Start of Block

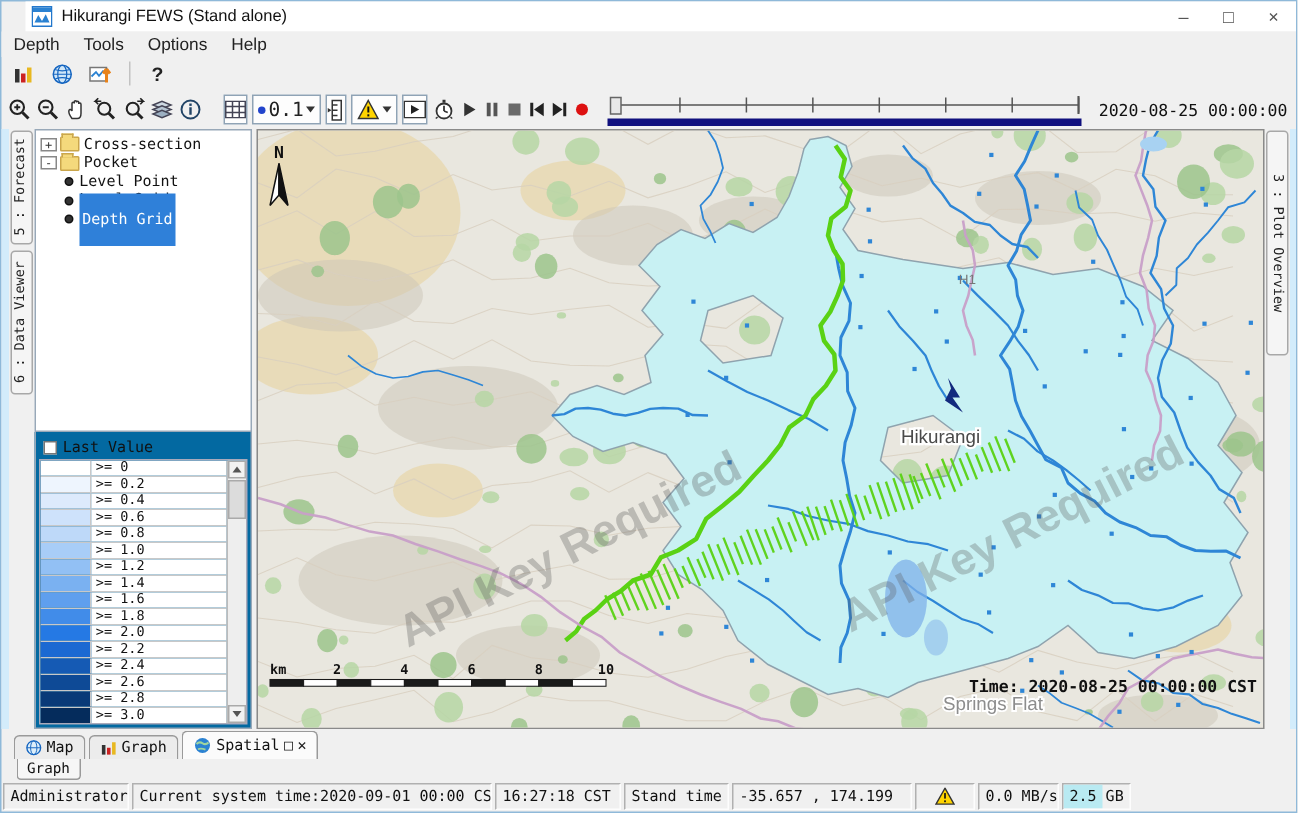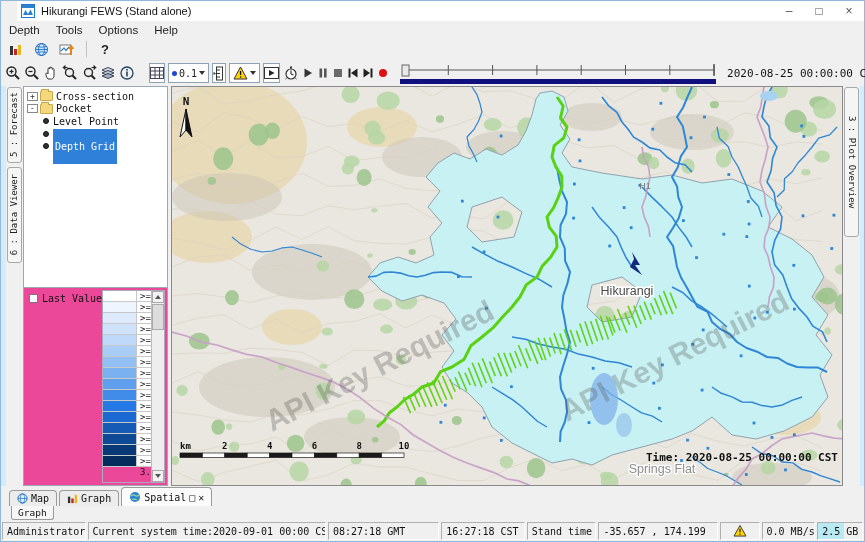--- a/index.html
+++ b/index.html
@@ -17,21 +17,21 @@
   .menubar { height:17px; display:flex; align-items:center; background:#f0f0f0; flex:0 0 auto; }
   .menu-item { padding:0 8px; font-size:11.5px; color:#222; }
   
   .toolbar1 { height:22px; display:flex; align-items:center; padding-left:3px; gap:4px; flex:0 0 auto; }
   .toolbar2 { height:26px; display:flex; align-items:center; padding-left:4px; gap:3px; flex:0 0 auto; }
   .tb-btn { width:22px; height:20px; display:flex; align-items:center; justify-content:center; }
   .tb-sep { width:1px; height:16px; background:#c2c2c2; margin:0 4px; }
   .boxed { border:1px solid #8fa3b5; background:#fdfdfd; }
   .dd-caret { width:0; height:0; border-left:3px solid transparent; border-right:3px solid transparent;
               border-top:4px solid #333; margin-left:2px; }
-  .contour-dd { height:20px; display:flex; align-items:center; padding:0 3px; font-size:10px;
+  .contour-dd { height:20px; display:flex; align-items:center; padding:0 3px; font-size:13px;
                 font-family:"DejaVu Sans Mono",monospace; color:#222; }
   .blue-dot { width:5px; height:5px; border-radius:50%; background:#2244cc; margin-right:2px; }
   .help-q { font-size:13px; font-weight:bold; color:#222; padding:0 6px; }
   .timeline { width:318px; height:22px; margin-left:8px; position:relative; }
   .timeline svg { display:block; }
   .tl-bar { position:absolute; left:0; right:2px; bottom:0px; height:5px; background:#10107e; }
   .tl-date { font-size:11px; font-family:"DejaVu Sans Mono",monospace; color:#111; margin-left:6px; white-space:nowrap; }
   
   .main { flex:1 1 auto; display:flex; min-height:0; }
   .edge-l { width:5px; background:#d3ecfb; }
@@ -51,22 +51,22 @@
         text-align:center; color:#333; margin-right:2px; flex:0 0 auto; }
   .folder { width:13px; height:10px; background:#f4d97c; border:1px solid #caa64c; border-radius:1px;
             margin-right:3px; position:relative; flex:0 0 auto; }
   .folder::before { content:""; position:absolute; top:-3px; left:0; width:6px; height:2px;
                     background:#f4d97c; border:1px solid #caa64c; border-bottom:none; }
   .bullet { width:6px; height:6px; border-radius:50%; background:#333; border:1px solid #111;
             margin:0 4px 0 0; flex:0 0 auto; }
   .indent1 { margin-left:16px; }
   .sel { background:#2f80d9; color:#fff; padding:12px 2px; }
   
-  .legendpanel { flex:1 1 auto; background:#ec4899; border:1px solid #98a8b8; border-top:none;
-                 display:flex; flex-direction:row; overflow:hidden; padding:2px; }
+  .legendpanel { flex:1 1 auto; background:#0369a1; border:1px solid #98a8b8; border-top:none;
+                 display:flex; flex-direction:column; overflow:hidden; padding:2px; }
   .legend-header { height:16px; display:flex; align-items:center; gap:4px;
                    font-size:10px; font-family:"DejaVu Sans Mono",monospace; color:#111; }
   .checkbox { width:9px; height:9px; border:1px solid #777; background:#fff; margin-left:3px; }
   .legend-body { flex:1 1 auto; border:1px solid #aab; position:relative; overflow:hidden; }
   .legend-rows { position:absolute; left:0; top:0; right:13px; }
   .legend-row { display:flex; height:11px; border-bottom:1px solid #c8c8c8; }
   .lswatch { width:34px; border-right:1px solid #c8c8c8; flex:0 0 auto; }
   .llabel { flex:1; font-size:9px; font-family:"DejaVu Sans Mono",monospace; color:#111;
             padding-left:3px; line-height:11px; background:#fff; }
   .legend-sb { position:absolute; right:0; top:0; bottom:0; width:13px; background:#eee; border-left:1px solid #bbb; }
@@ -792,21 +792,20 @@
       <span class="glyph">✕</span>
     </div>
   </div>
   <div class="logsrow">
     <span class="logs-tab">Graph</span>
   </div>
 
   <div class="statusbar">
     <div class="scell" style="width:84px">Administrator</div>
     <div class="scell" style="width:240px">Current system time:2020-09-01 00:00 CST</div>
-    <div class="scell" style="width:112px">08:27:18 GMT</div>
     <div class="scell" style="width:84px">16:27:18 CST</div>
     <div class="scell" style="width:70px">Stand time</div>
     <div class="scell" style="width:120px">-35.657 , 174.199</div>
     <div class="scell" style="width:40px; justify-content:center">
       <svg width="14" height="12" viewBox="0 0 15 13">
         <path d="M7.5 0.5 L14 12 L1 12 Z" fill="#ffd400" stroke="#333"></path>
         <rect x="6.9" y="4" width="1.2" height="4" fill="#111"></rect>
         <rect x="6.9" y="9.3" width="1.2" height="1.3" fill="#111"></rect>
       </svg>
     </div>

End of Block

■ Problem to work on ■
Check each line above for the string "folder" and copy those that have it.

■ Output for this exercise ■
   .folder { width:13px; height:10px; background:#f4d97c; border:1px solid #caa64c; border-radius:1px;
   .folder::before { content:""; position:absolute; top:-3px; left:0; width:6px; height:2px;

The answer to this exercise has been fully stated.